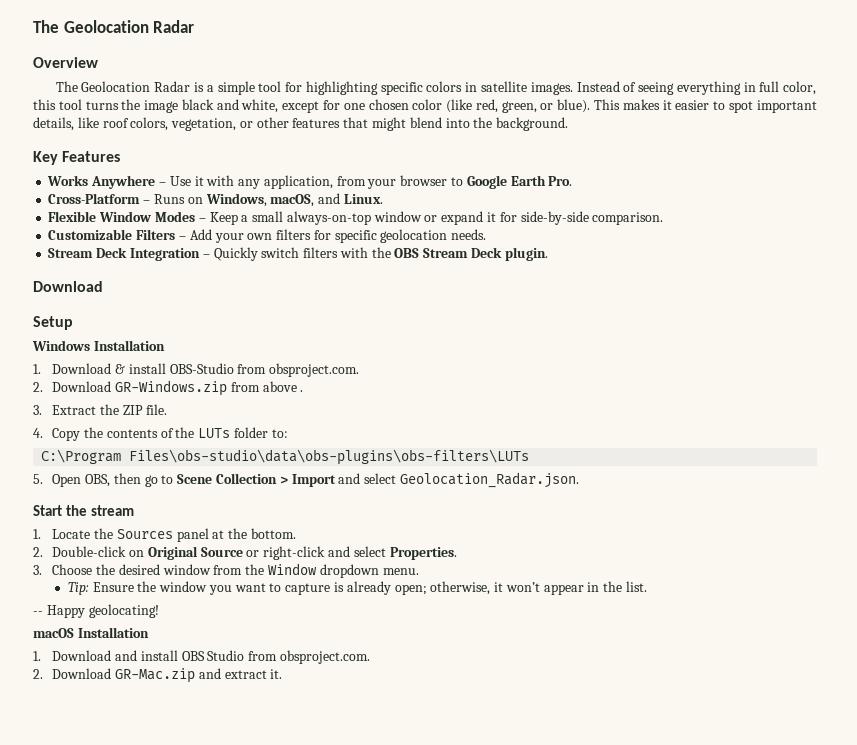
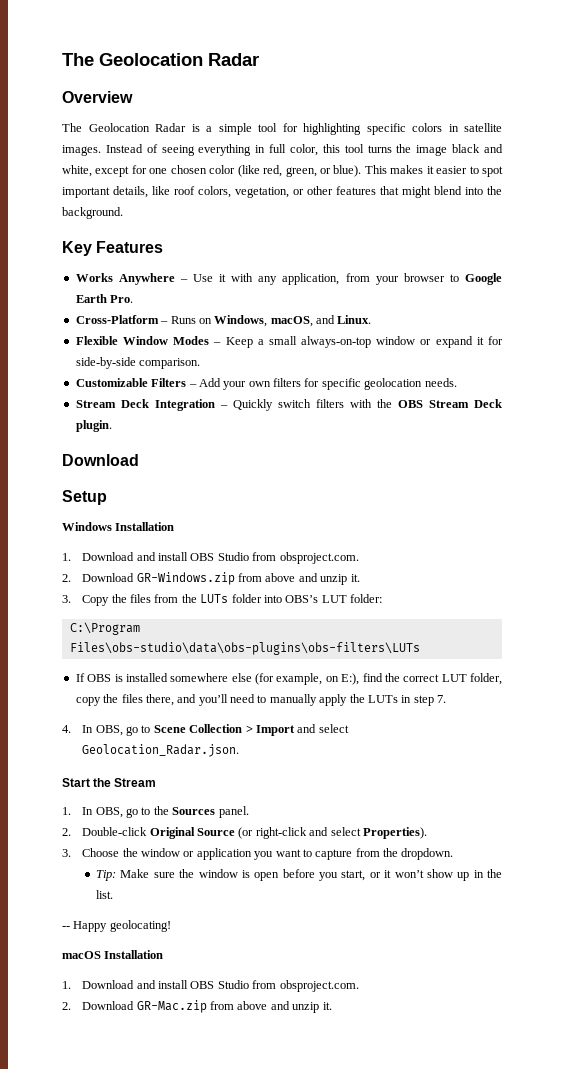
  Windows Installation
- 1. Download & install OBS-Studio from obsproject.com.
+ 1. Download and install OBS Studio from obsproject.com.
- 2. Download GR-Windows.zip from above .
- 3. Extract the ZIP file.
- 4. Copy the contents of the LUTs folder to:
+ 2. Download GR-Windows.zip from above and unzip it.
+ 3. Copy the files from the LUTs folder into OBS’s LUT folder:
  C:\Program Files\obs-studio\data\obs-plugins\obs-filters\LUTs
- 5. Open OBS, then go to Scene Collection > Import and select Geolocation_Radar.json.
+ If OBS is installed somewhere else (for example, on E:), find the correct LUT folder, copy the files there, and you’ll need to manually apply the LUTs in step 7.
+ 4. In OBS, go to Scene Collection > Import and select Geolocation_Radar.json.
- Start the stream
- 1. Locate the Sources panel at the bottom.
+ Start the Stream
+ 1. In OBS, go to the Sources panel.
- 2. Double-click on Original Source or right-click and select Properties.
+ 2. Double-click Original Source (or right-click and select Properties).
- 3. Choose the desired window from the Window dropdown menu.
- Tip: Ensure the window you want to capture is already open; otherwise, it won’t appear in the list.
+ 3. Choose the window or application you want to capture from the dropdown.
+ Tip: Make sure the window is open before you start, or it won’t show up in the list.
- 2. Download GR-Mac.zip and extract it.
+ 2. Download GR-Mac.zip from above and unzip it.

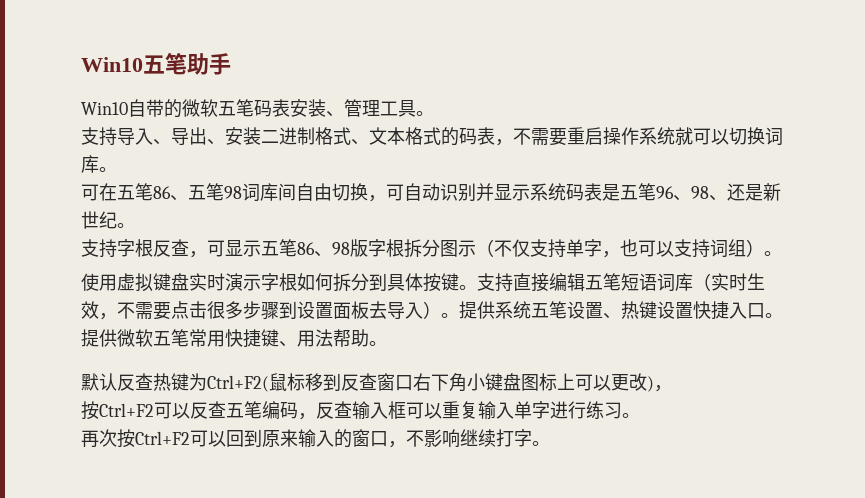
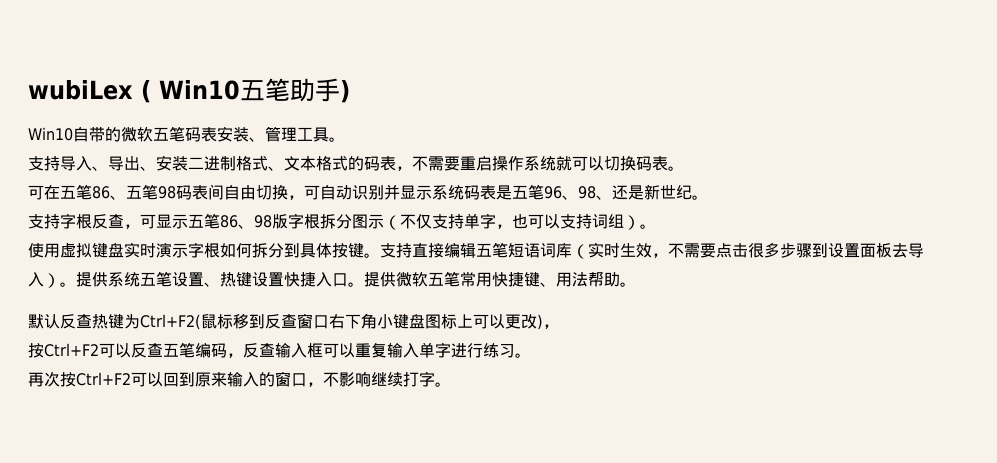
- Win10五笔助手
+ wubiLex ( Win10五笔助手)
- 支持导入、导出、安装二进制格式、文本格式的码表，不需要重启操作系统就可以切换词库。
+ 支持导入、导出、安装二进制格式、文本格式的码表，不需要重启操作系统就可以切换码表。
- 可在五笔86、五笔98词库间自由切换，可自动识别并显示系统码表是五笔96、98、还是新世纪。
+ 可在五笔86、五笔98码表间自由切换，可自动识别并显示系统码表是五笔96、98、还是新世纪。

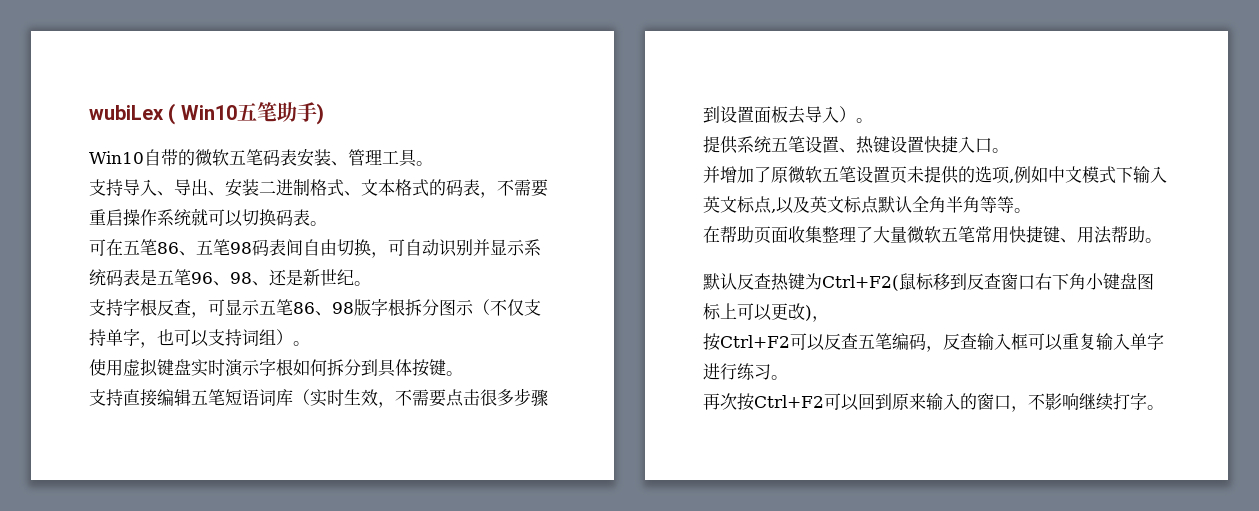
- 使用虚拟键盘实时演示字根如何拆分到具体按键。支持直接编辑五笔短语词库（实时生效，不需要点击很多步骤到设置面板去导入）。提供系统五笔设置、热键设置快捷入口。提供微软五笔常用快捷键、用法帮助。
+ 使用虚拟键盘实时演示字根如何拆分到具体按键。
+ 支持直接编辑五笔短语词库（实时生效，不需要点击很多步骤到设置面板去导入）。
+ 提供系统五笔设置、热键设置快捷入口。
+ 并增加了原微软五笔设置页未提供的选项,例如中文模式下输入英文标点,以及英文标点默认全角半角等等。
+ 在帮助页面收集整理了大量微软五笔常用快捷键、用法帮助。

■ ■ ■

◆ **Work required**
Copy out each line of the data above, exactly, if it lies between the line holding "- 5. Open OBS, then" and the line holding "LUTs in step 7.", inclusive; copy no other line.

◆ **Expected answer**
- 5. Open OBS, then go to Scene Collection > Import and select Geolocation_Radar.json.
+ If OBS is installed somewhere else (for example, on E:), find the correct LUT folder, copy the files there, and you’ll need to manually apply the LUTs in step 7.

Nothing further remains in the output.